(PROVIDED ENTRIES)
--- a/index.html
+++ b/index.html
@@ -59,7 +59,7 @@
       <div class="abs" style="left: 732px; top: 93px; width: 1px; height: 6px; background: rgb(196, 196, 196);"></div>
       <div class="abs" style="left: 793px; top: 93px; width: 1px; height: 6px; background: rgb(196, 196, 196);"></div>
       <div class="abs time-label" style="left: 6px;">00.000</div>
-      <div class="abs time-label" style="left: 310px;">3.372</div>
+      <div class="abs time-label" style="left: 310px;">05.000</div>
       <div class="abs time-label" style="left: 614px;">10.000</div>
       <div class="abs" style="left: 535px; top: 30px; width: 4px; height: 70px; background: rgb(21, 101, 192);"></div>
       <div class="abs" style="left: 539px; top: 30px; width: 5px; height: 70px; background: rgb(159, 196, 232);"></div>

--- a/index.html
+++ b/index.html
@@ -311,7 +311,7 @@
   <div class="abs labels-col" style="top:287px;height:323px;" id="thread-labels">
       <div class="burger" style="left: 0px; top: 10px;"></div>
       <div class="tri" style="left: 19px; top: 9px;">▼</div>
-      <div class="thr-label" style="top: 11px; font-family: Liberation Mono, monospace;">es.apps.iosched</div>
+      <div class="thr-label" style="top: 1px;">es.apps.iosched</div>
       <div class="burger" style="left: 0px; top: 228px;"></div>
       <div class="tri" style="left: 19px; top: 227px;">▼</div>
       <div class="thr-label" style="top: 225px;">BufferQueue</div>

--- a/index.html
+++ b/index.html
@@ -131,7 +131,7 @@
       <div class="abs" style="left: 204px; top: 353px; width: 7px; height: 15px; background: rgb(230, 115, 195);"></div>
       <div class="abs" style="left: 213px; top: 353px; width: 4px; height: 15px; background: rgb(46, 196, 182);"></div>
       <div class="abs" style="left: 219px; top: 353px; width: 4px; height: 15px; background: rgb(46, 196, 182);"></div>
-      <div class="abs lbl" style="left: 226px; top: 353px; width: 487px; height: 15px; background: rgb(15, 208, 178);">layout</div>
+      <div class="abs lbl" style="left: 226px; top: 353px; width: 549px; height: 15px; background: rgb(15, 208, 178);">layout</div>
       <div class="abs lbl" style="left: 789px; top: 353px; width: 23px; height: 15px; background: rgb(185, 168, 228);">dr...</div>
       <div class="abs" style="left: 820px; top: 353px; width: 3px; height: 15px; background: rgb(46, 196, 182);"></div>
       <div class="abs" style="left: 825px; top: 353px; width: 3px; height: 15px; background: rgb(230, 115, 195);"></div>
(End PROVIDED ENTRIES)
(PROVIDED ENTRIES)
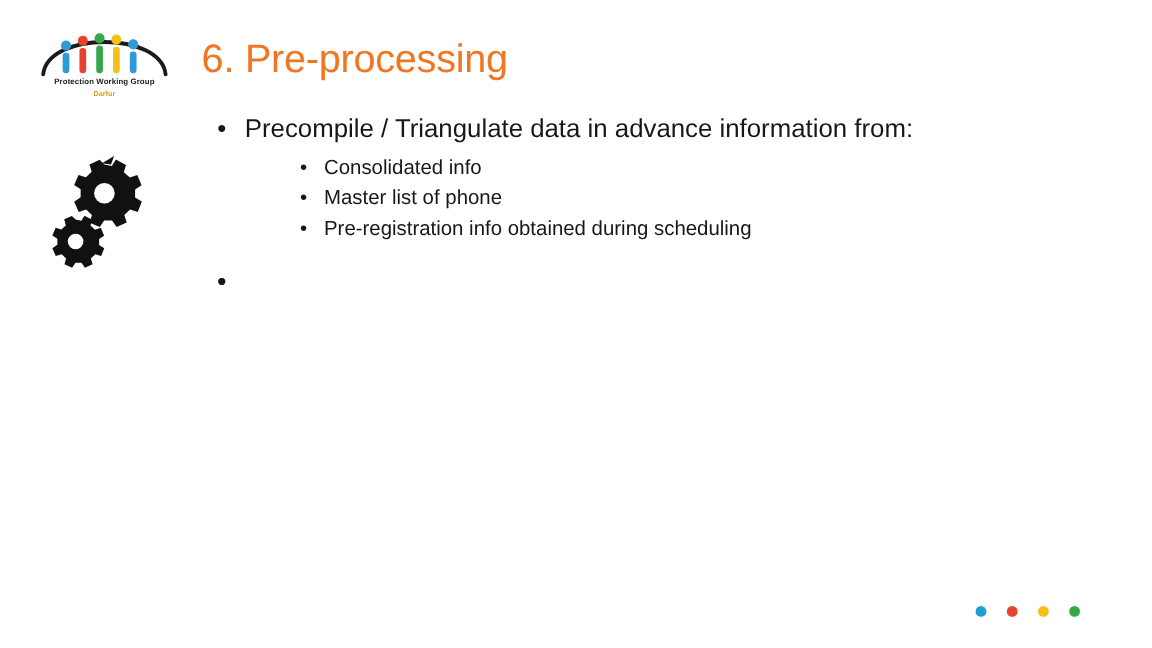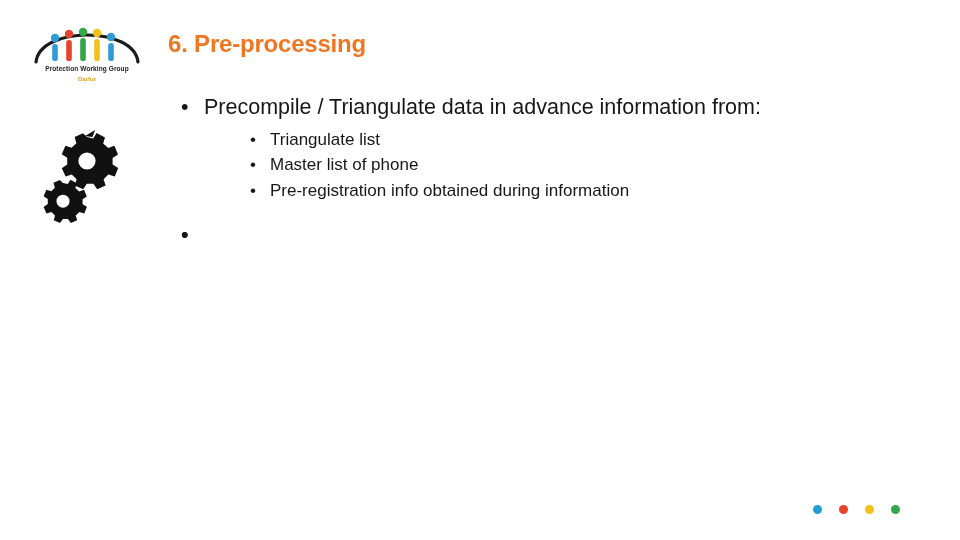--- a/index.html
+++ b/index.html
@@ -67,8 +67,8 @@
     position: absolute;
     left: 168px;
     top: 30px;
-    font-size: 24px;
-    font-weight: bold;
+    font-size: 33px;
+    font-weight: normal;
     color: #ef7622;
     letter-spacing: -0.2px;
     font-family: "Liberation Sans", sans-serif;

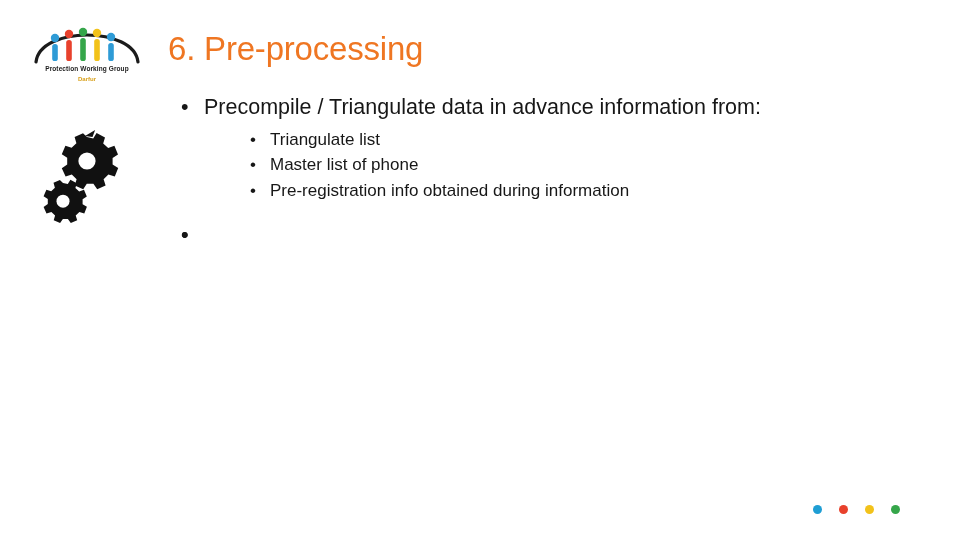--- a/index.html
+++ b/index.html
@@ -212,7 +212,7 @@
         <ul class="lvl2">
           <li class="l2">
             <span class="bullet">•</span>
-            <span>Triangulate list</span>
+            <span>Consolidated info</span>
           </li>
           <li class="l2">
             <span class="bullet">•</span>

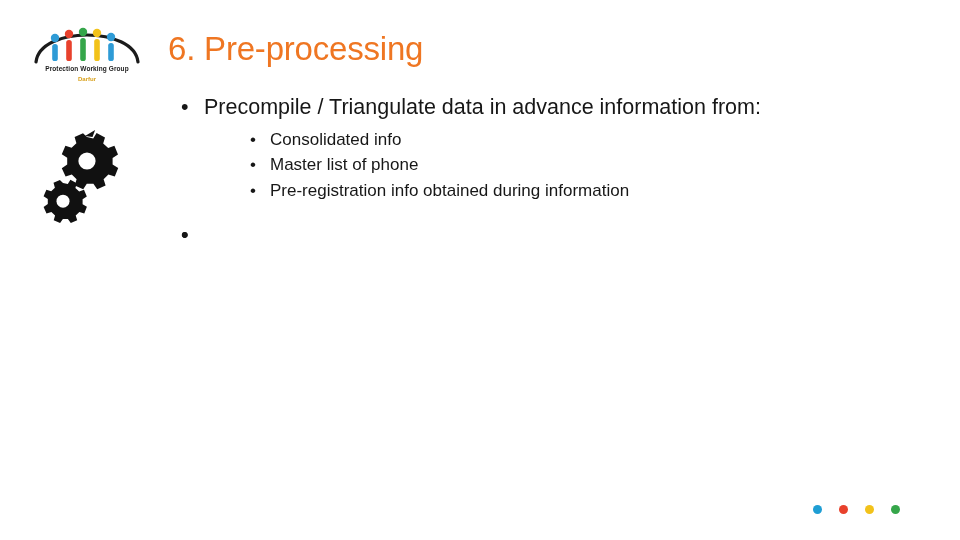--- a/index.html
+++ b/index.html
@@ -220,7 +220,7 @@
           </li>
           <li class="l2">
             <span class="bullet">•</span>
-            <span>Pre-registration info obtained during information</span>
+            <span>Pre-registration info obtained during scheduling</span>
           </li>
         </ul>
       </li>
(End PROVIDED ENTRIES)
## PROBLEM TO SOLVE
Above this instruction are the records; retype exactly the lines from the one containing "204px; top: 353px;" up to and including the one containing "353px; width: 487px;".

## PROBLEM SOLUTION
       <div class="abs" style="left: 204px; top: 353px; width: 7px; height: 15px; background: rgb(230, 115, 195);"></div>
       <div class="abs" style="left: 213px; top: 353px; width: 4px; height: 15px; background: rgb(46, 196, 182);"></div>
       <div class="abs" style="left: 219px; top: 353px; width: 4px; height: 15px; background: rgb(46, 196, 182);"></div>
-      <div class="abs lbl" style="left: 226px; top: 353px; width: 487px; height: 15px; background: rgb(15, 208, 178);">layout</div>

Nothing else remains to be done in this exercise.